INPUT DATA:
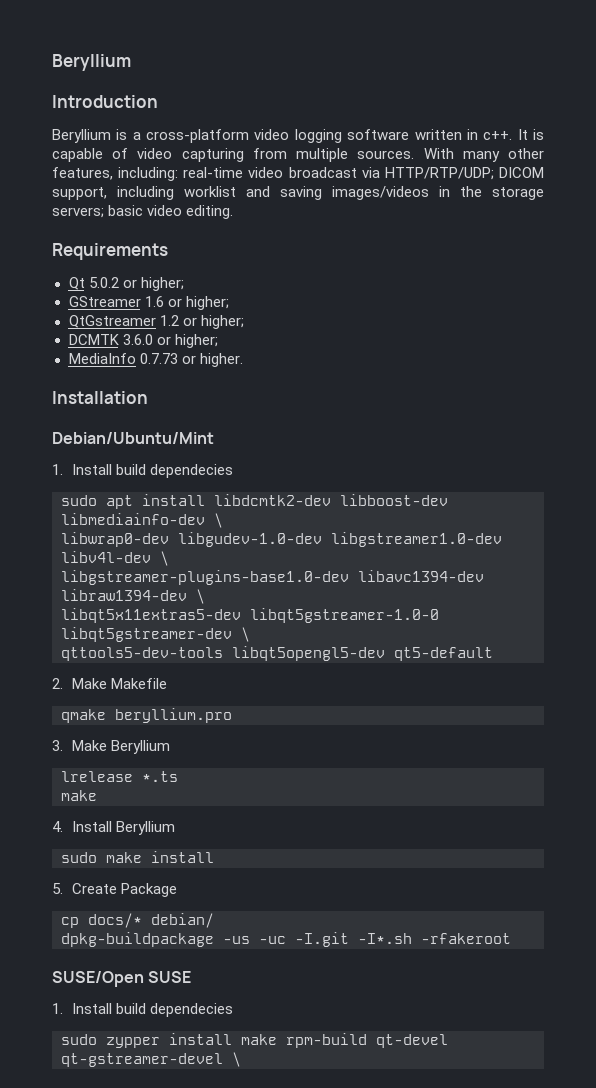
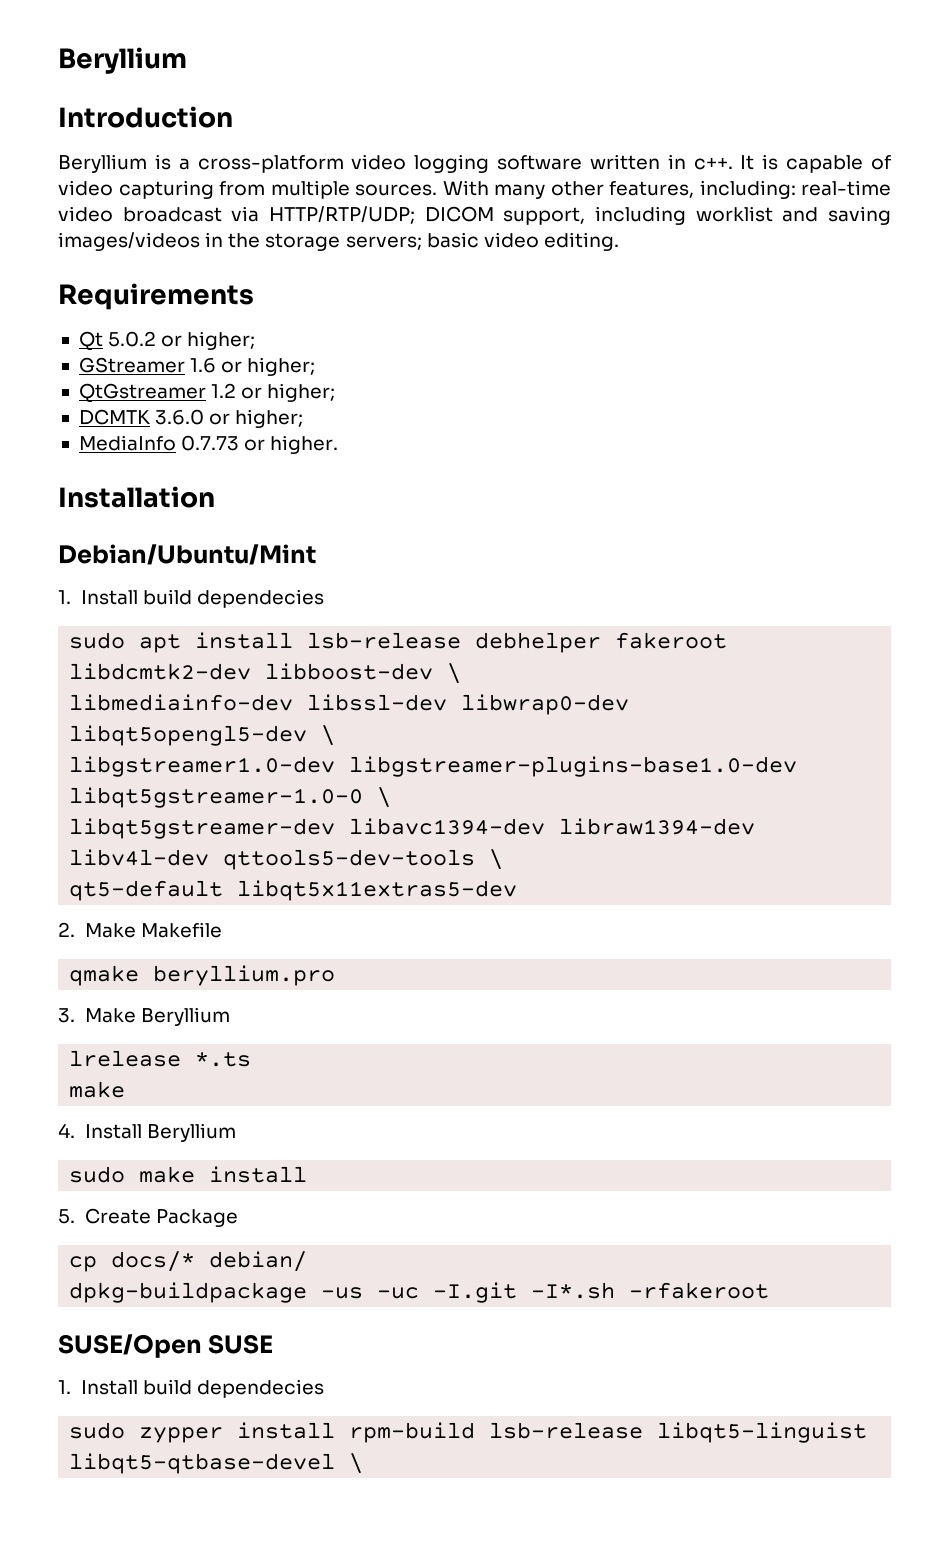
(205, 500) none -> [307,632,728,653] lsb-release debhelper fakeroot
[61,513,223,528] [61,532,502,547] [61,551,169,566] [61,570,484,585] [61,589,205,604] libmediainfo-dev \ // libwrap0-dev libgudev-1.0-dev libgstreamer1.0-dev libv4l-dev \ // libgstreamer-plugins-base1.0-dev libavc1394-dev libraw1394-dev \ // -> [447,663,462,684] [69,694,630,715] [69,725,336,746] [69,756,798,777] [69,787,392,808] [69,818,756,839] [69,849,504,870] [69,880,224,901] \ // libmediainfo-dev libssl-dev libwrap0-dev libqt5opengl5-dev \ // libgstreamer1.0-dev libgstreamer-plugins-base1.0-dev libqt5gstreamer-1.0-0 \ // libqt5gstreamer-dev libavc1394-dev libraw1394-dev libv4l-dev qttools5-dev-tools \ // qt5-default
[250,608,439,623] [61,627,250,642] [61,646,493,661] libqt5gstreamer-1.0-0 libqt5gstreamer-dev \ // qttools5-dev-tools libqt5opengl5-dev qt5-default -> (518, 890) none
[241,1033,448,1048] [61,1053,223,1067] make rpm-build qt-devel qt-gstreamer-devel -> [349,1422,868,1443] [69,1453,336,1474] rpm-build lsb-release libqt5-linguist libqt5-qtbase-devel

---

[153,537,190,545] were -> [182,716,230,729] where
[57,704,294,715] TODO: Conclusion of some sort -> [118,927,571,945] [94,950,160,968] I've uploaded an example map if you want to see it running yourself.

---

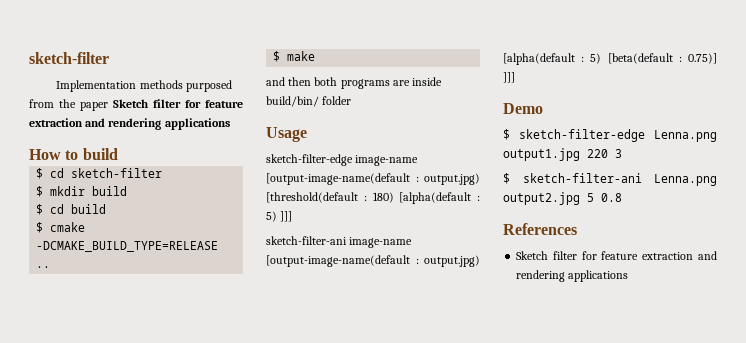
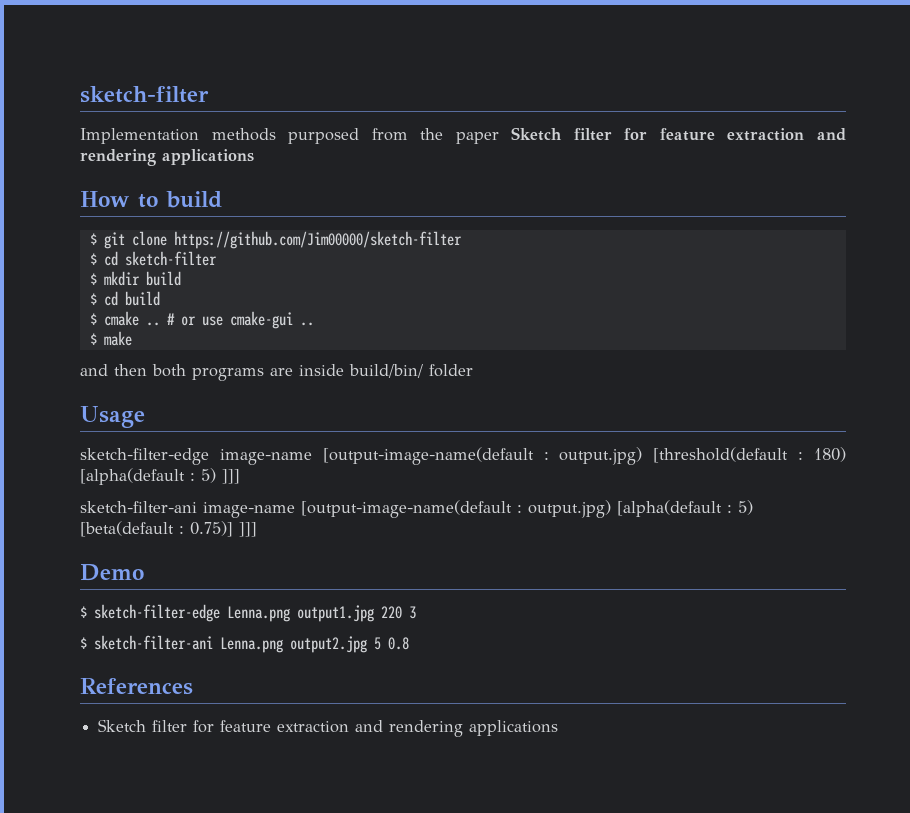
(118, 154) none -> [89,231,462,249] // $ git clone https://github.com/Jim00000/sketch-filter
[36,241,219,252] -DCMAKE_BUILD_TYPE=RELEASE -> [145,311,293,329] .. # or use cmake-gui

REQUIREMENT: Begin at the line above that has "(205, 500) none" and stop after the line that has "[241,1033,448,1048] [61,1053,223,1067] make", copying each line exactly and adding nothing else.

EXERCISE OUTPUT:
(205, 500) none -> [307,632,728,653] lsb-release debhelper fakeroot
[61,513,223,528] [61,532,502,547] [61,551,169,566] [61,570,484,585] [61,589,205,604] libmediainfo-dev \ // libwrap0-dev libgudev-1.0-dev libgstreamer1.0-dev libv4l-dev \ // libgstreamer-plugins-base1.0-dev libavc1394-dev libraw1394-dev \ // -> [447,663,462,684] [69,694,630,715] [69,725,336,746] [69,756,798,777] [69,787,392,808] [69,818,756,839] [69,849,504,870] [69,880,224,901] \ // libmediainfo-dev libssl-dev libwrap0-dev libqt5opengl5-dev \ // libgstreamer1.0-dev libgstreamer-plugins-base1.0-dev libqt5gstreamer-1.0-0 \ // libqt5gstreamer-dev libavc1394-dev libraw1394-dev libv4l-dev qttools5-dev-tools \ // qt5-default
[250,608,439,623] [61,627,250,642] [61,646,493,661] libqt5gstreamer-1.0-0 libqt5gstreamer-dev \ // qttools5-dev-tools libqt5opengl5-dev qt5-default -> (518, 890) none
[241,1033,448,1048] [61,1053,223,1067] make rpm-build qt-devel qt-gstreamer-devel -> [349,1422,868,1443] [69,1453,336,1474] rpm-build lsb-release libqt5-linguist libqt5-qtbase-devel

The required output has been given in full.